What data can and cannot do

*[Mining for Information](http://www.flickr.com/photos/jdhancock/3386035827/in/photostream/) by JD Hancock on Flickr (CC BY)*

In the early days of photography there was a great deal of optimism around its potential to present the public with an accurate, objective picture of the world. In the 19th century pioneering photographers (later to be called photojournalists) were heralded for their unprecedented documentary depictions of war scenes in Mexico, Crimea and across the US. Over a century and a half later – after decades of advertising, propaganda, and PR, compositing, enhancement and outright manipulation – we are more cautious about seeing photographs as impartial representations of reality. Photography has lost its privileged position in relation to truth. Photographs are just a part of the universe of evidence that must be weighed up, analysed, and critically evaluated by the journalist, the analyst, the scholar, the critic, and the reader.

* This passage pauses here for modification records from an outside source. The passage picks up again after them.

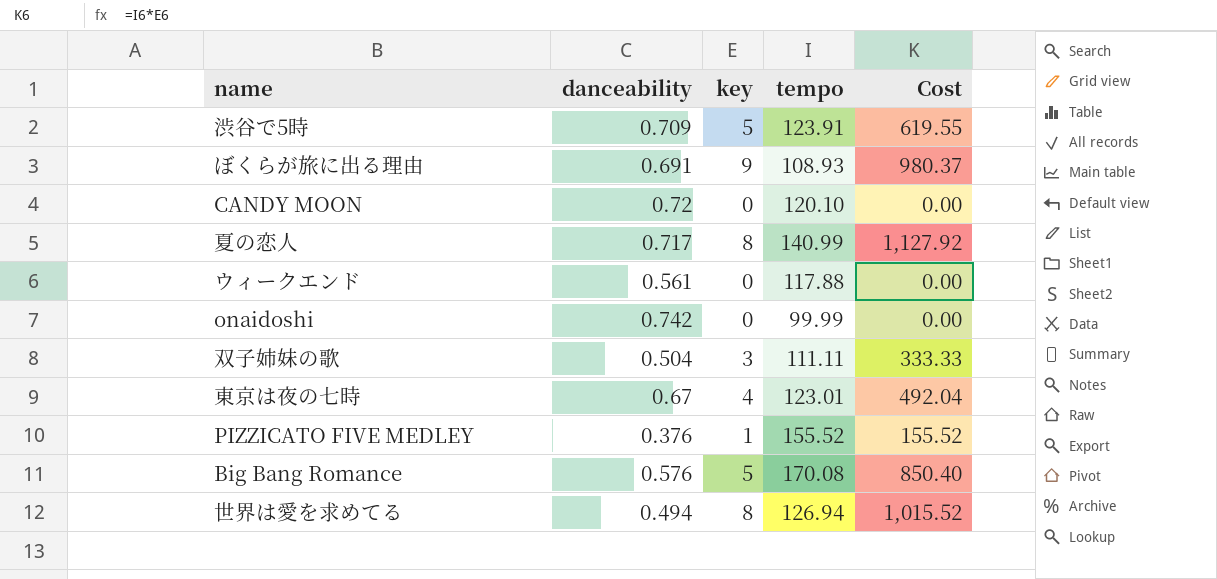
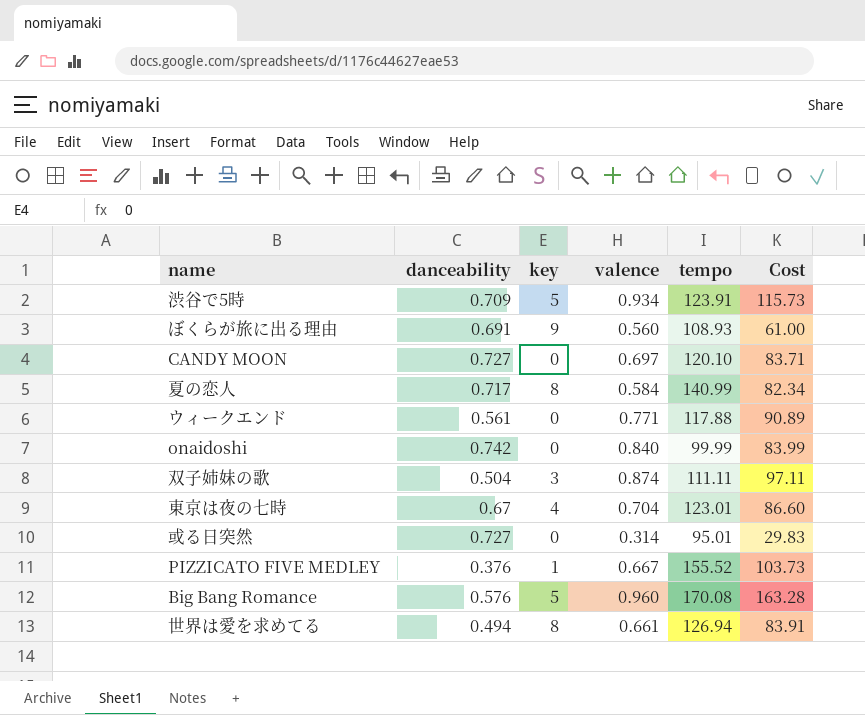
column valence | position: none -> 4
column Cost | formula: [key] * [tempo] -> [valence] * [tempo]
CANDY MOON | danceability: 0.72 -> 0.727
row 或る日突然: none -> 0.727 | 0 | 0.314 | 95.01 | 29.83

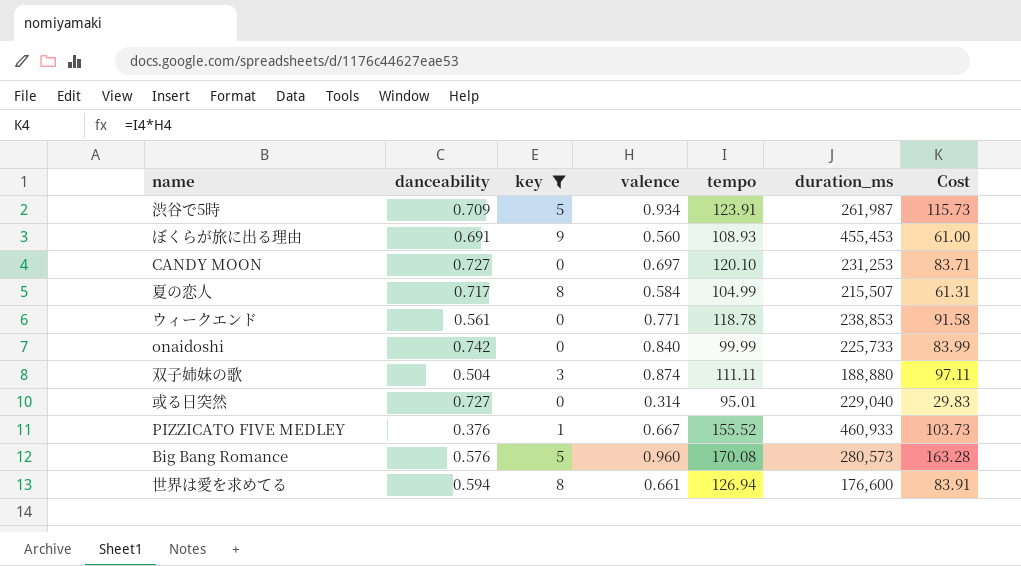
filter: none -> key != 4
column duration_ms | position: none -> 6
夏の恋人 | tempo: 140.99 -> 104.99
夏の恋人 | Cost: 82.34 -> 61.31
ウィークエンド | tempo: 117.88 -> 118.78
ウィークエンド | Cost: 90.89 -> 91.58
世界は愛を求めてる | danceability: 0.494 -> 0.594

The current wave of excitement about data, data technologies and all things data-driven might lead one to suspect that this machine-readable, structured stuff is a special case. The zeitgeist at times bears an uncannily resemblance to the optimism of a loose-knit group of scientists, social scientists, and philosophers at the start of the 20th century, who thought they could eschew value-laden narratives for an objective, fact-driven model of the world. “Facts are sacred” says the Guardian Datablog and “for a fact-based worldview” says Gapminder. The thought of tethering our reportage, analyses and reflection to chunks of data-given truth is certainly consoling. But the notion that data gives us special direct access to the way things are is – for the most part – a chimera.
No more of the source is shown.